**Exercise inputs**
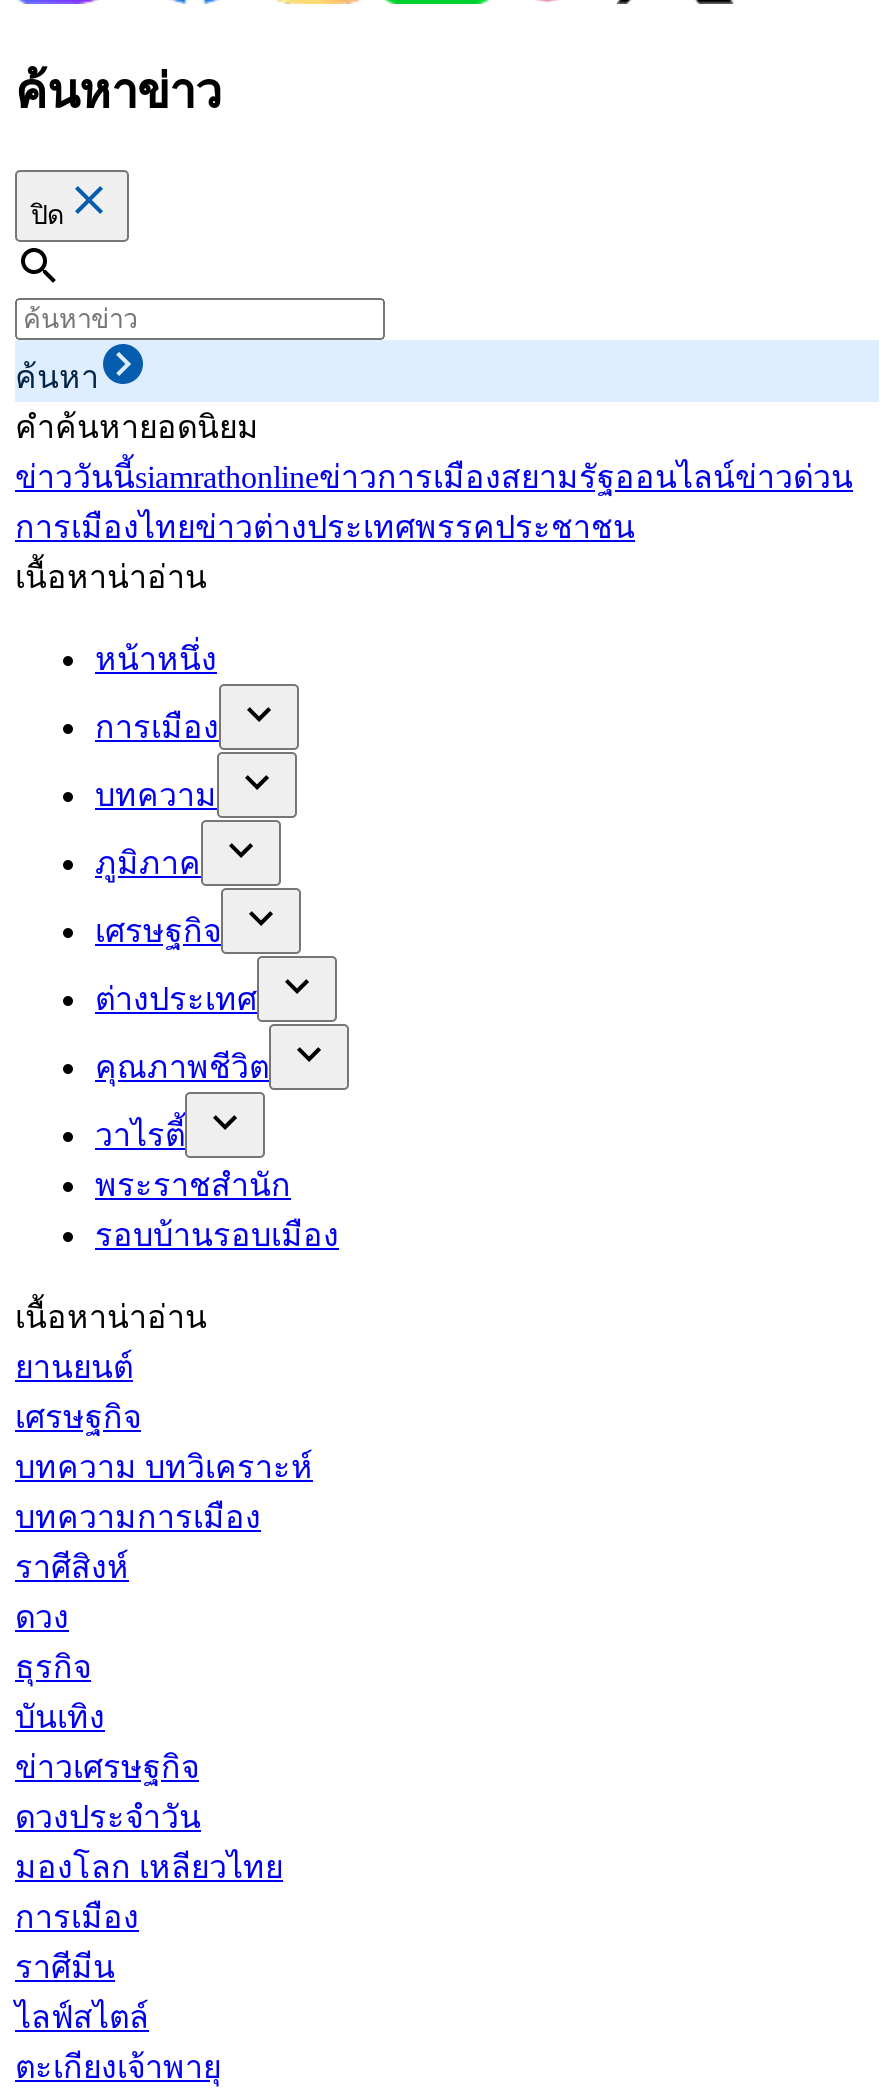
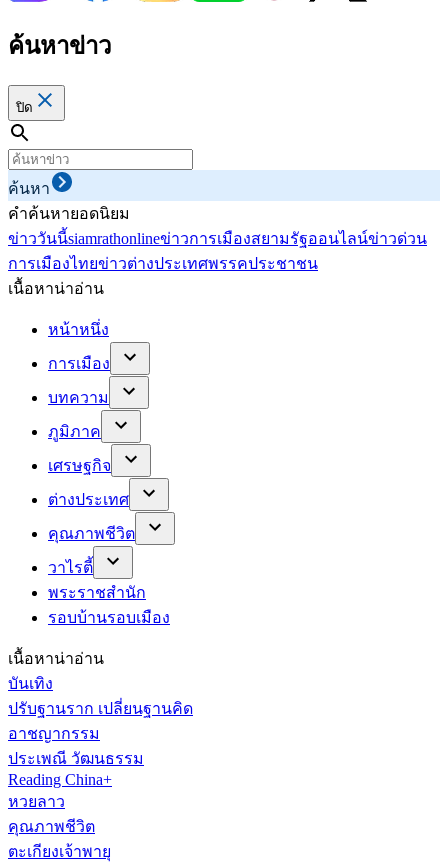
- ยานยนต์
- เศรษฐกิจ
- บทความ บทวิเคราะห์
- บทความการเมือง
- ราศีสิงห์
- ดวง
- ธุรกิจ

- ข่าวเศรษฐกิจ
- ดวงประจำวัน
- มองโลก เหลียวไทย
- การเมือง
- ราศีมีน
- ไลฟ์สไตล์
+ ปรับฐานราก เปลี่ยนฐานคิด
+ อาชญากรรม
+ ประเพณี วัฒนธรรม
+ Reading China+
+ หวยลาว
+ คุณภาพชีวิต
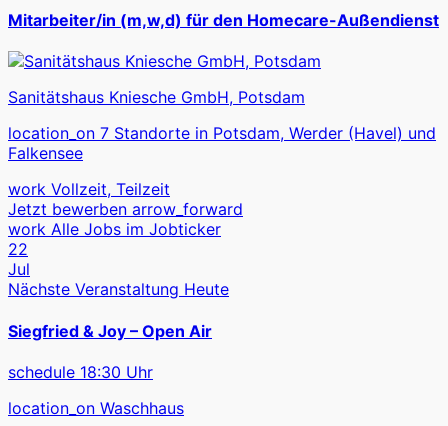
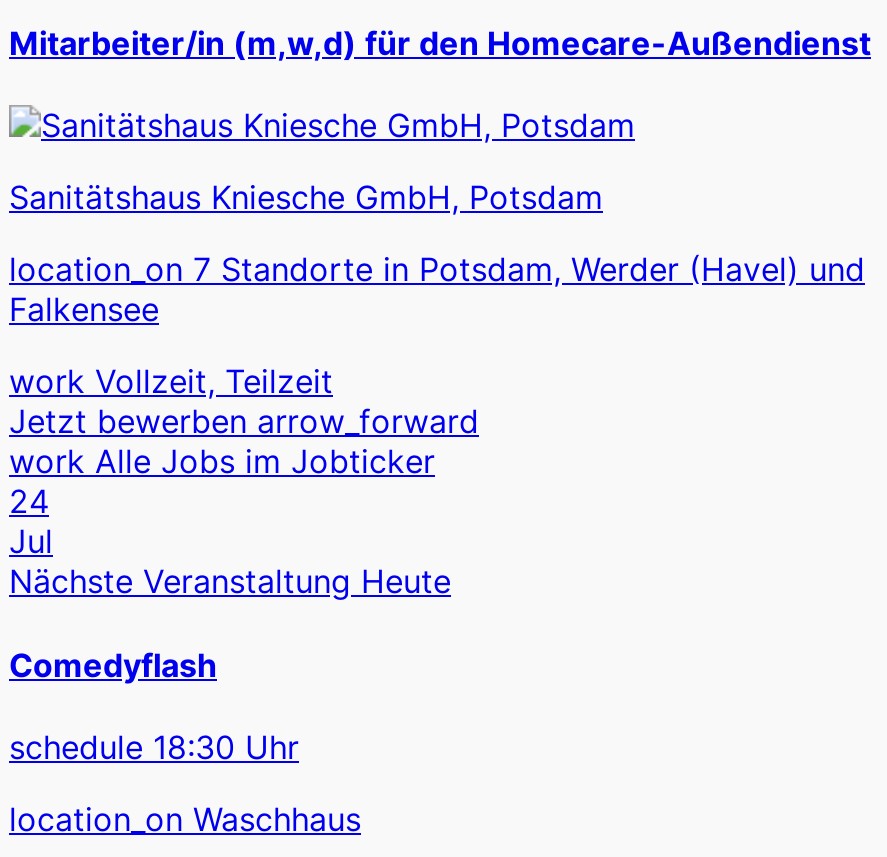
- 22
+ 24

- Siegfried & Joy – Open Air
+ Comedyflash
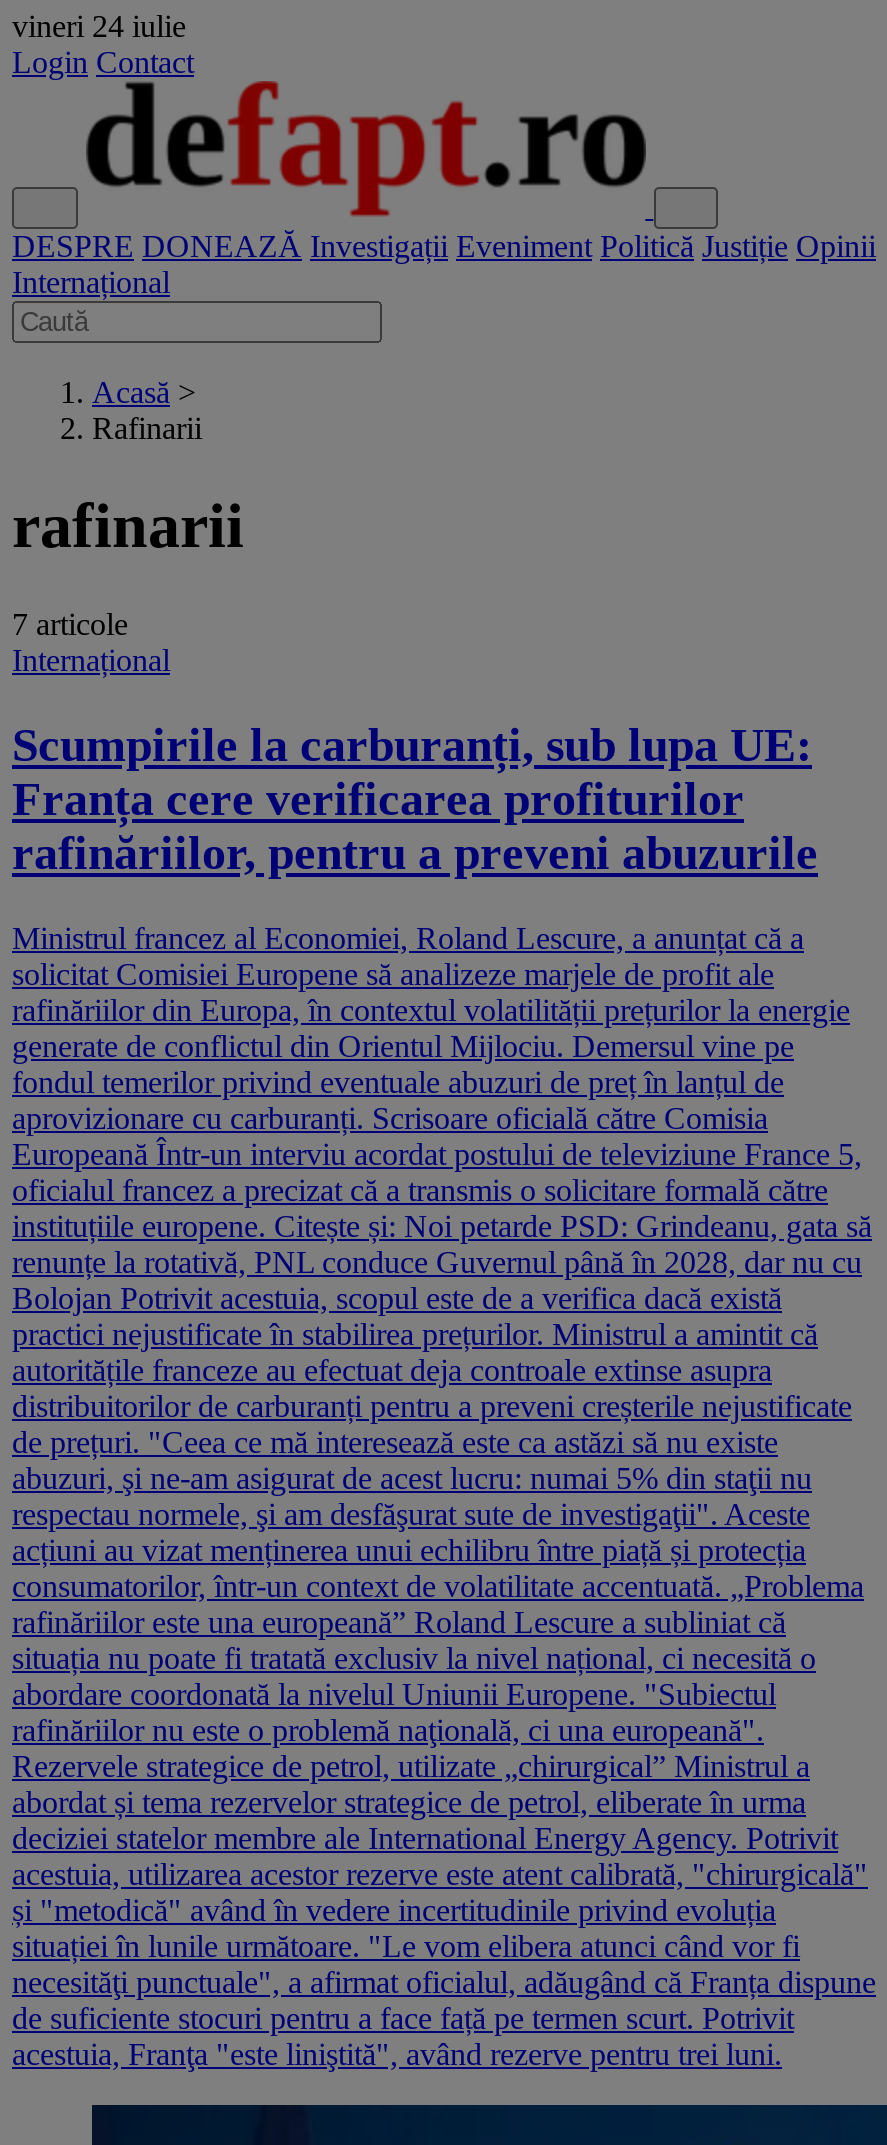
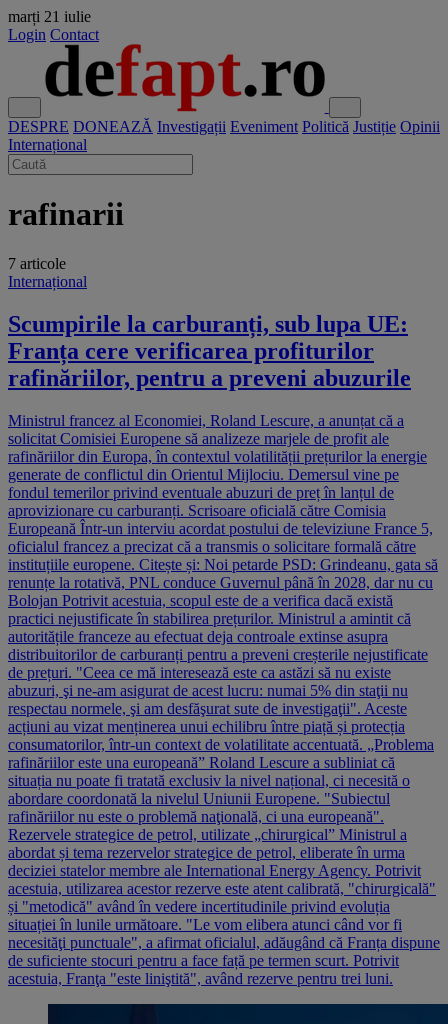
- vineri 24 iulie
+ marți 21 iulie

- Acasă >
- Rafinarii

**Exercise requirements**
Every entry, word for word: repeat it, but skip the images.

**Exercise response**
- ยานยนต์
- เศรษฐกิจ
- บทความ บทวิเคราะห์
- บทความการเมือง
- ราศีสิงห์
- ดวง
- ธุรกิจ

- ข่าวเศรษฐกิจ
- ดวงประจำวัน
- มองโลก เหลียวไทย
- การเมือง
- ราศีมีน
- ไลฟ์สไตล์
+ ปรับฐานราก เปลี่ยนฐานคิด
+ อาชญากรรม
+ ประเพณี วัฒนธรรม
+ Reading China+
+ หวยลาว
+ คุณภาพชีวิต
- 22
+ 24

- Siegfried & Joy – Open Air
+ Comedyflash
- vineri 24 iulie
+ marți 21 iulie

- Acasă >
- Rafinarii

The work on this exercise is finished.